Exercise details:
Search the records below for the word "flex", then return every line where it appears.

Records supplied:
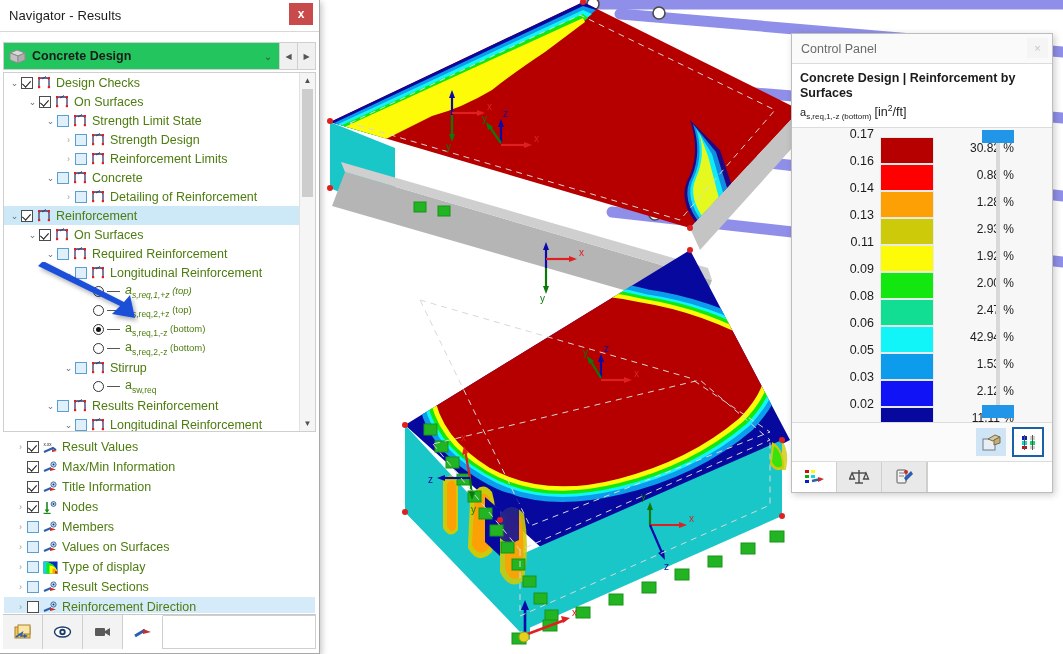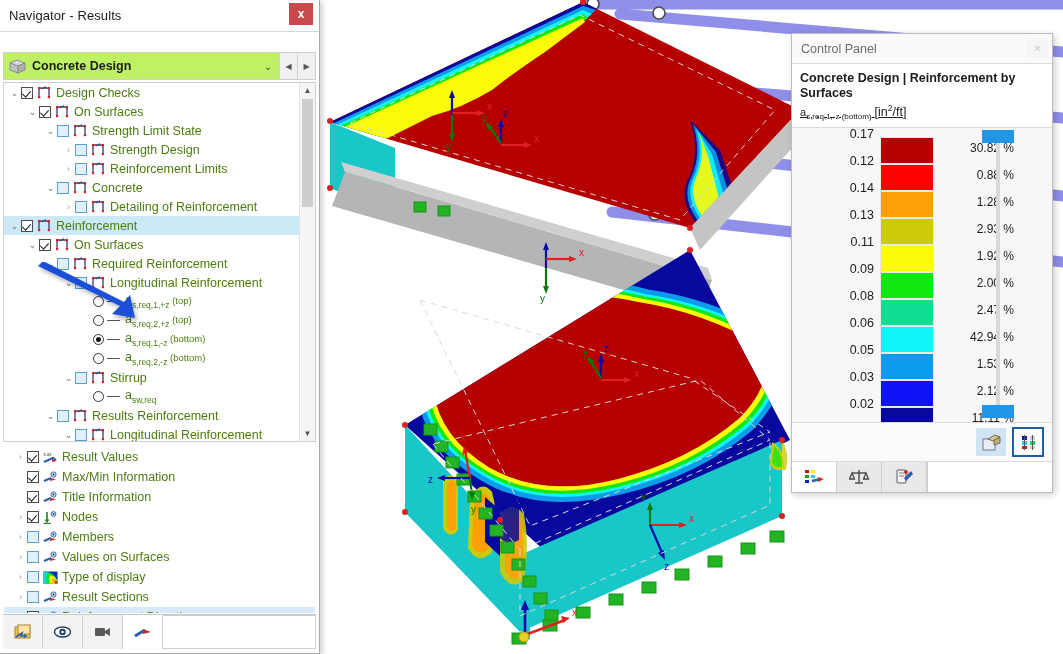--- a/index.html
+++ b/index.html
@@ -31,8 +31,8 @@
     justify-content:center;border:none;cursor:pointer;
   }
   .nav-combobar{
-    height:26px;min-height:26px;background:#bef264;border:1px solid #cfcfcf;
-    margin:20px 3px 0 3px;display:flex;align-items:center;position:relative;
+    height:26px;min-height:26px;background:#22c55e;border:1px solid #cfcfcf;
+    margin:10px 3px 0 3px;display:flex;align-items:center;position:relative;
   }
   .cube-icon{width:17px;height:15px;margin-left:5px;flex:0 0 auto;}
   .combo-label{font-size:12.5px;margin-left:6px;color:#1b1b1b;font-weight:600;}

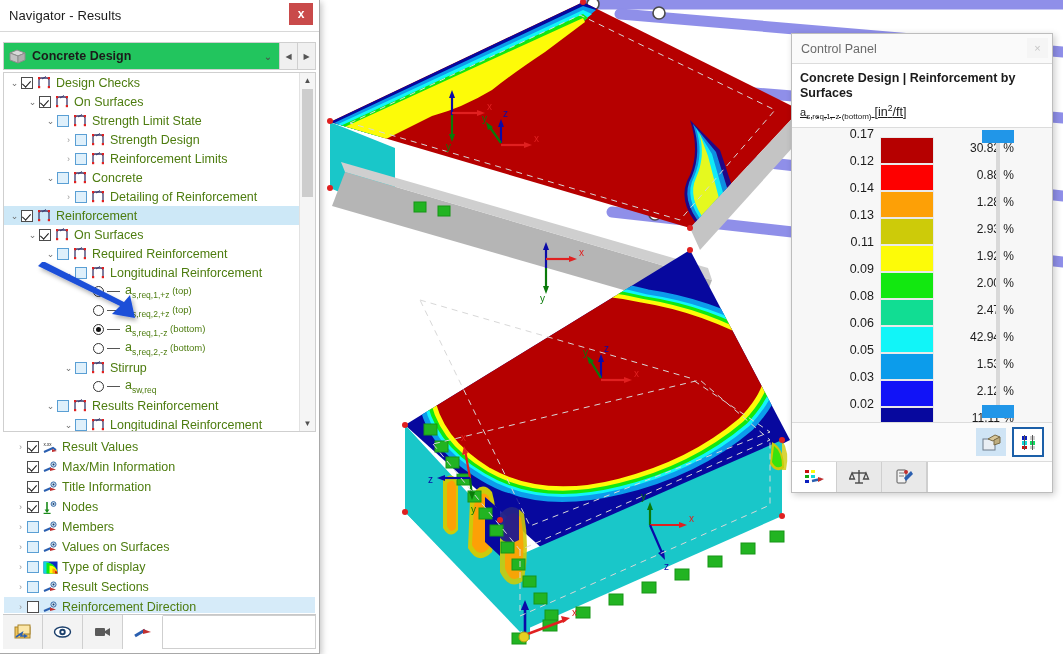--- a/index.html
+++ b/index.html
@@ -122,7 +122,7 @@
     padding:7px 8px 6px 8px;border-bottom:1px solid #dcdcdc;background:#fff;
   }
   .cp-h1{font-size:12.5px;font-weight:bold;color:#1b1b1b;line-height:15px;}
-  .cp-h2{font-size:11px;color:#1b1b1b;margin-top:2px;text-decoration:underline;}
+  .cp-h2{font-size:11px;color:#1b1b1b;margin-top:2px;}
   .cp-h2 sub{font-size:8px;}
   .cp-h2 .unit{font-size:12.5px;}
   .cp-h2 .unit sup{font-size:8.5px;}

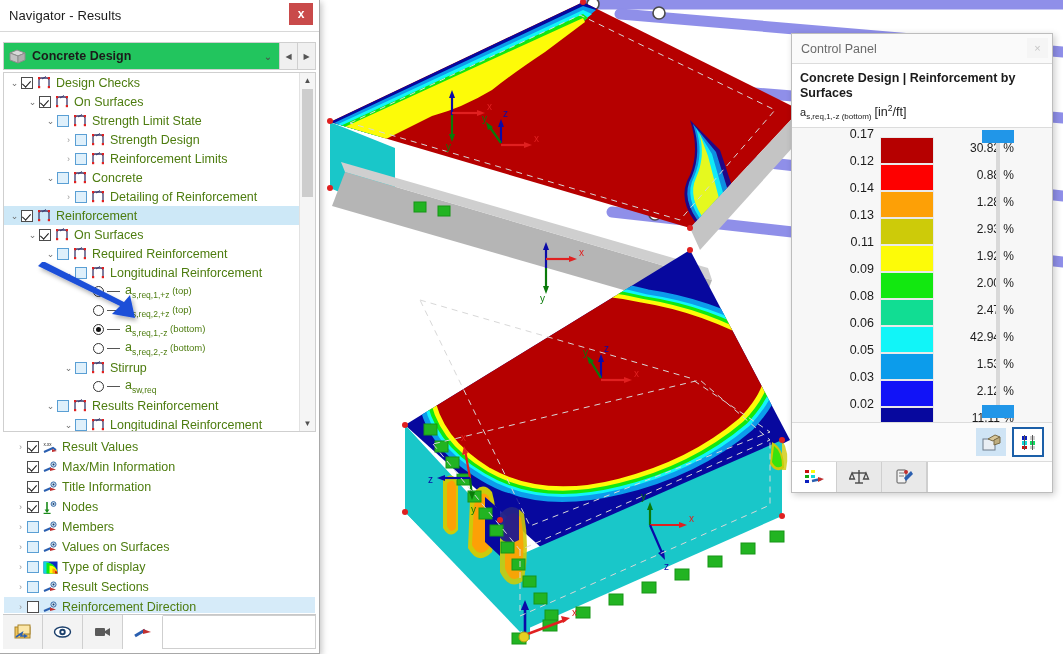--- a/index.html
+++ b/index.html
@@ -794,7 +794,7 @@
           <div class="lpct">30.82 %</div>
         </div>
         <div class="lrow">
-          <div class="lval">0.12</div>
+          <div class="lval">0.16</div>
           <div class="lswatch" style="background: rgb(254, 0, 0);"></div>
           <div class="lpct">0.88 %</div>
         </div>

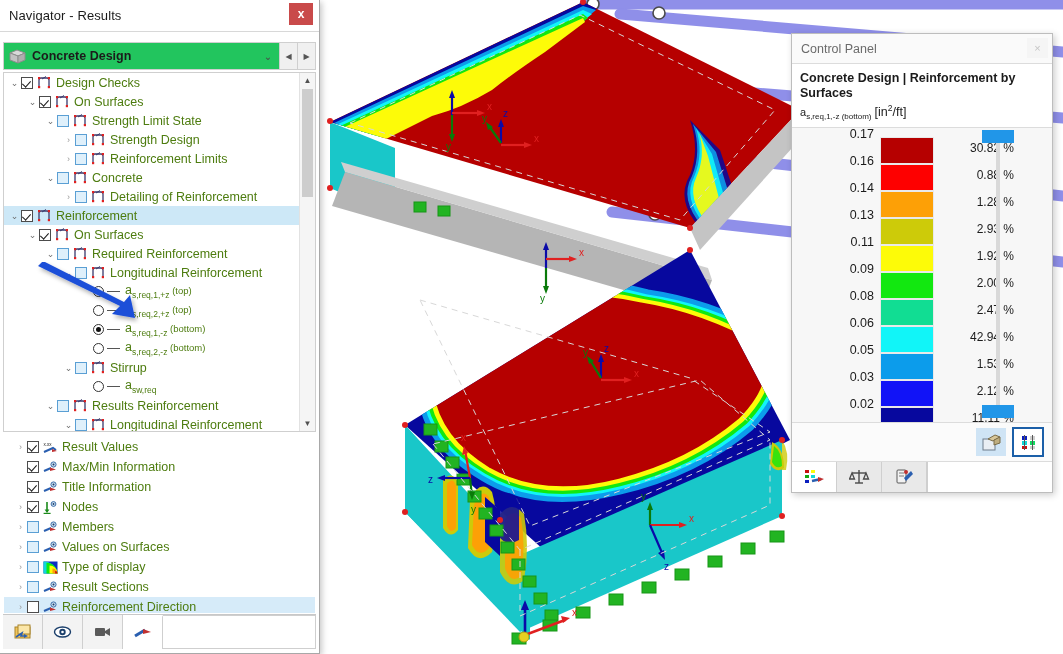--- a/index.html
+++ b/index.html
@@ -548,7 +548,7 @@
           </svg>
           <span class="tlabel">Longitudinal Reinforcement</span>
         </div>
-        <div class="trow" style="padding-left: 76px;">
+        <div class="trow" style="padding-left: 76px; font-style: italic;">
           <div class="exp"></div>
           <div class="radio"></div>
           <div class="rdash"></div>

Solution for this exercise:
-    margin:20px 3px 0 3px;display:flex;align-items:center;position:relative;
+    margin:10px 3px 0 3px;display:flex;align-items:center;position:relative;
   .cube-icon{width:17px;height:15px;margin-left:5px;flex:0 0 auto;}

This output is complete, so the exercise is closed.